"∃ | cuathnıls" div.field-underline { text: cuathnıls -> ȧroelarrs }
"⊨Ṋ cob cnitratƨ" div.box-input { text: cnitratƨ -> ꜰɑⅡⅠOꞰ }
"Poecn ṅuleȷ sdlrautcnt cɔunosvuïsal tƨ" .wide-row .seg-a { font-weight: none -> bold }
★ ★ ★ ★
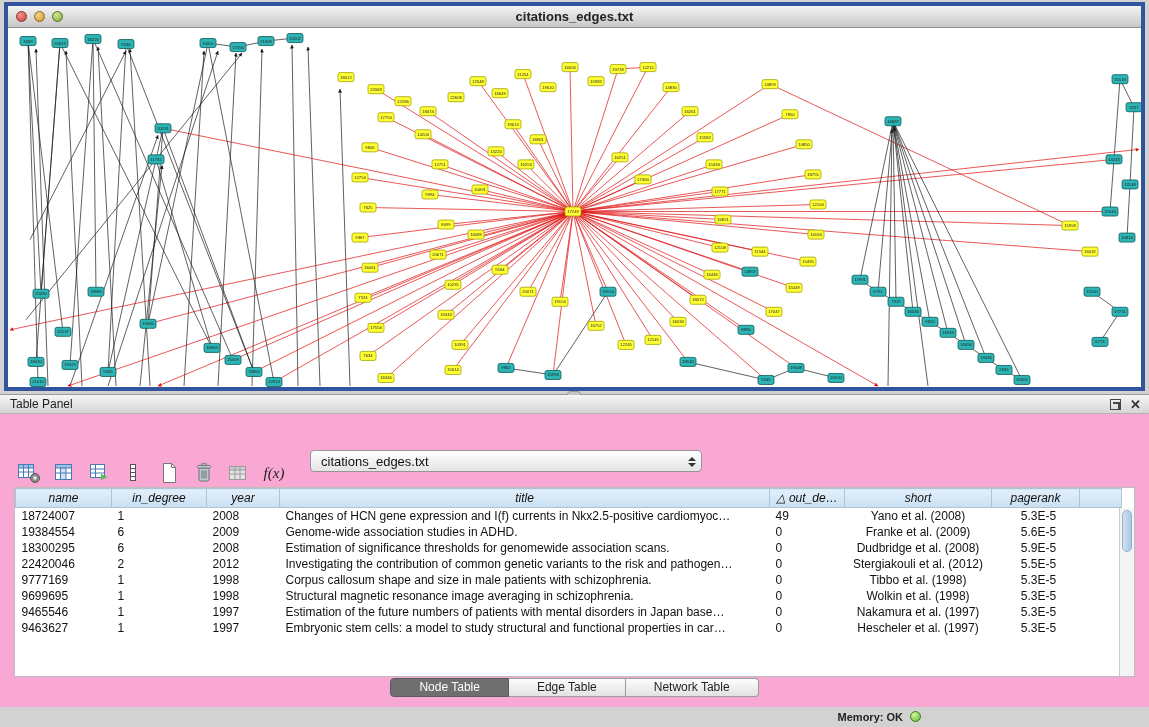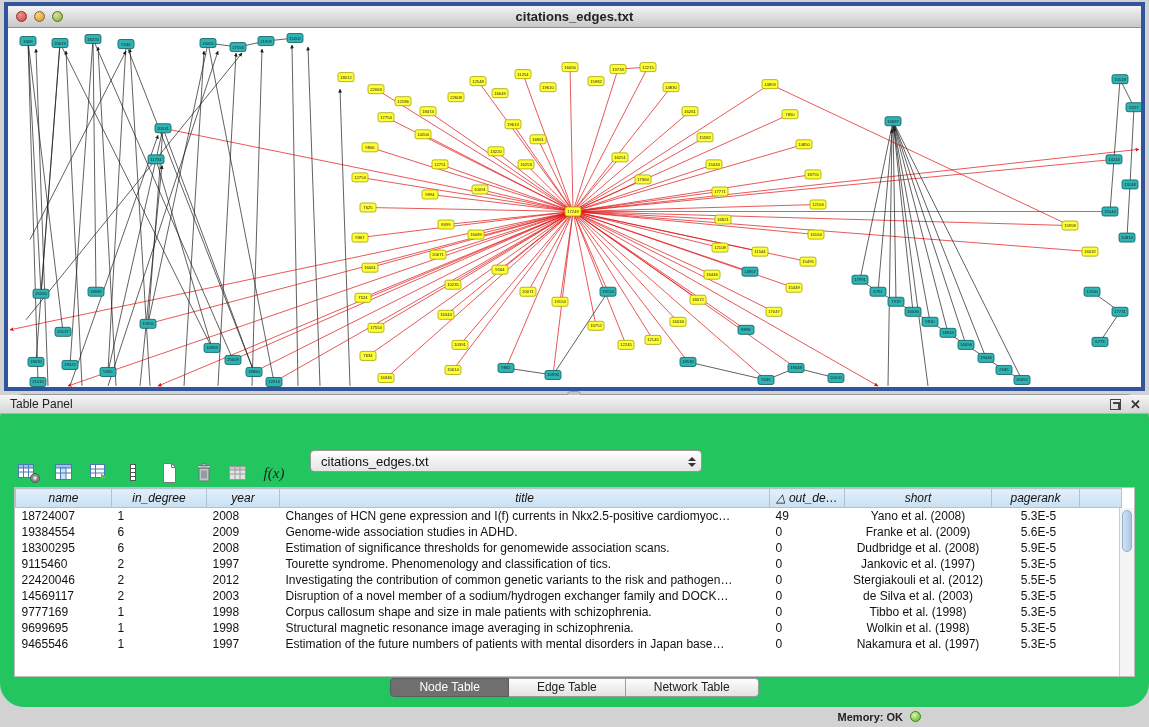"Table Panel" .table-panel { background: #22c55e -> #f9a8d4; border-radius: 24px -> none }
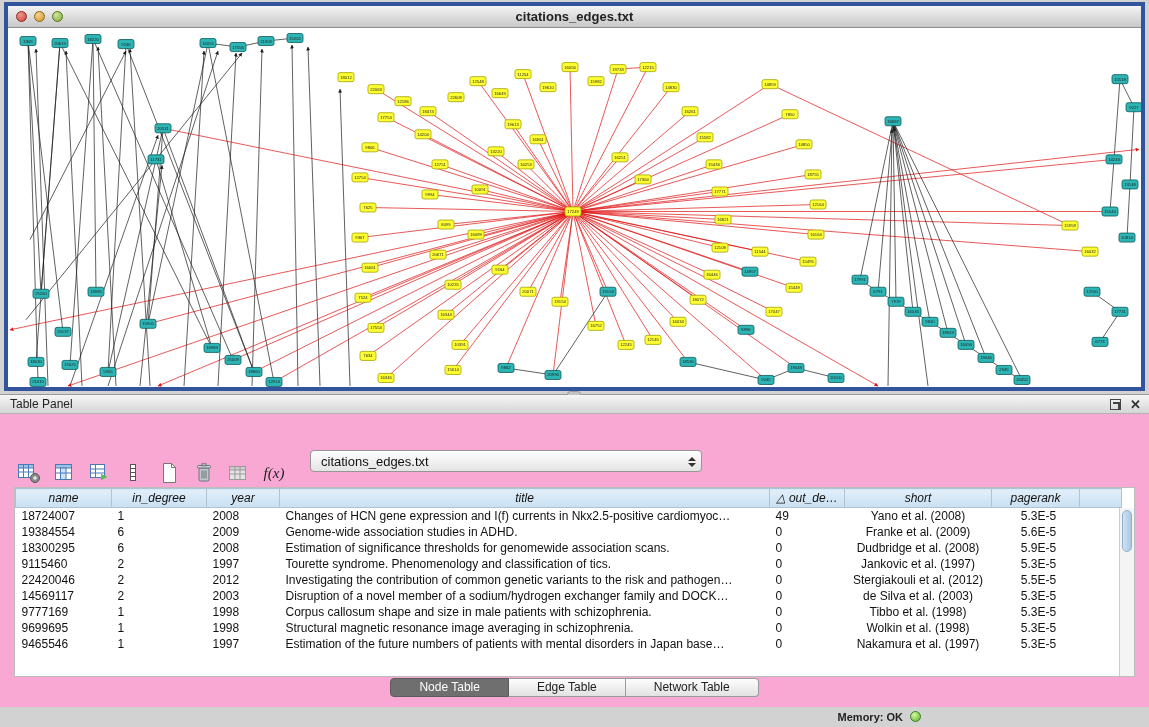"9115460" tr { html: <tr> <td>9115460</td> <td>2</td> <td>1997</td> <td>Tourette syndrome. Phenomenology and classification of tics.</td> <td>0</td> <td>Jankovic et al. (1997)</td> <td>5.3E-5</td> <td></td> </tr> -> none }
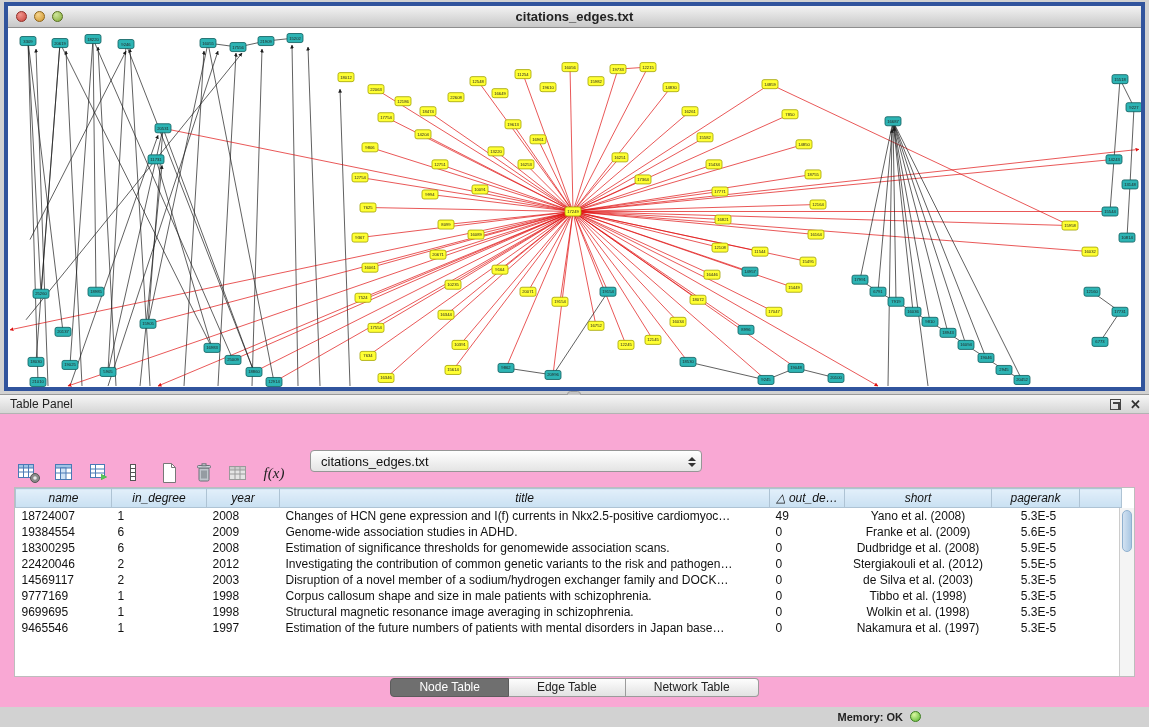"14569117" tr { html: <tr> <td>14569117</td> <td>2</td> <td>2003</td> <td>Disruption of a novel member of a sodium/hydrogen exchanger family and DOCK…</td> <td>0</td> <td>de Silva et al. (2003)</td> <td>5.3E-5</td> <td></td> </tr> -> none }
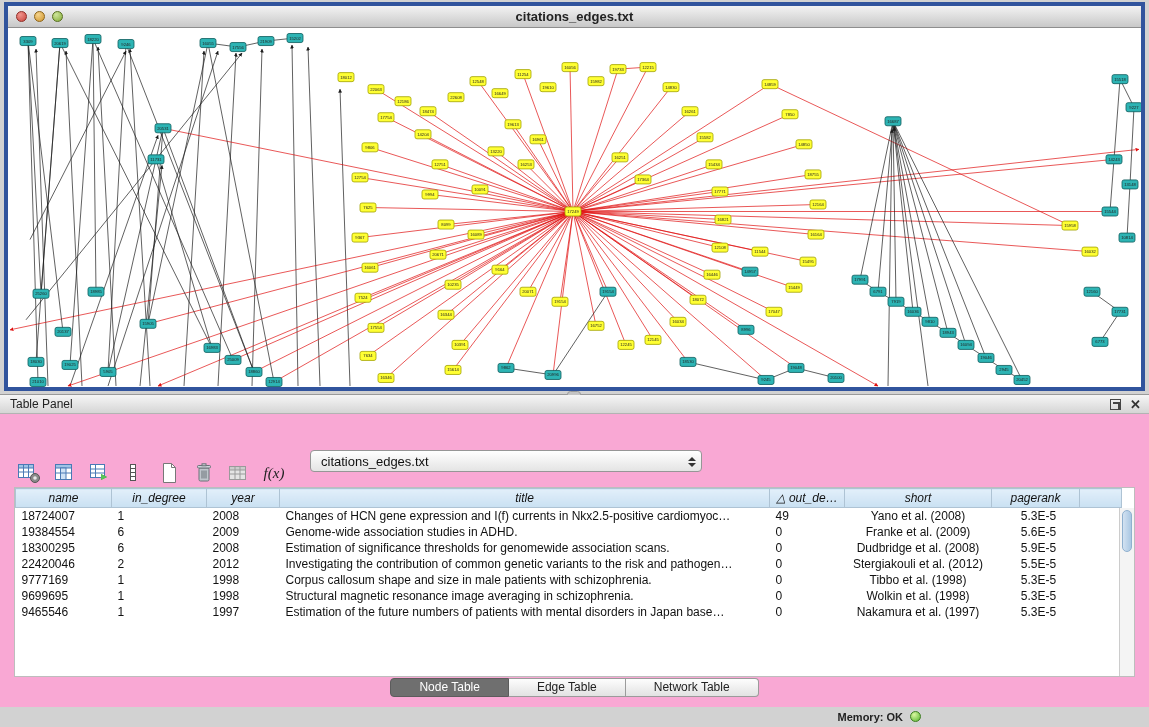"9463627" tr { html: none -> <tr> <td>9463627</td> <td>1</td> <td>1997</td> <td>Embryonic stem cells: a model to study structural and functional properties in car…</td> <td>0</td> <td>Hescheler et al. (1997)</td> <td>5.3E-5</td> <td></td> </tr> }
★ ★ ★ ★
What lines in the data above contain the word "text"? Show them all.

Your solution:
"∃ | cuathnıls" div.field-underline { text: cuathnıls -> ȧroelarrs }
"⊨Ṋ cob cnitratƨ" div.box-input { text: cnitratƨ -> ꜰɑⅡⅠOꞰ }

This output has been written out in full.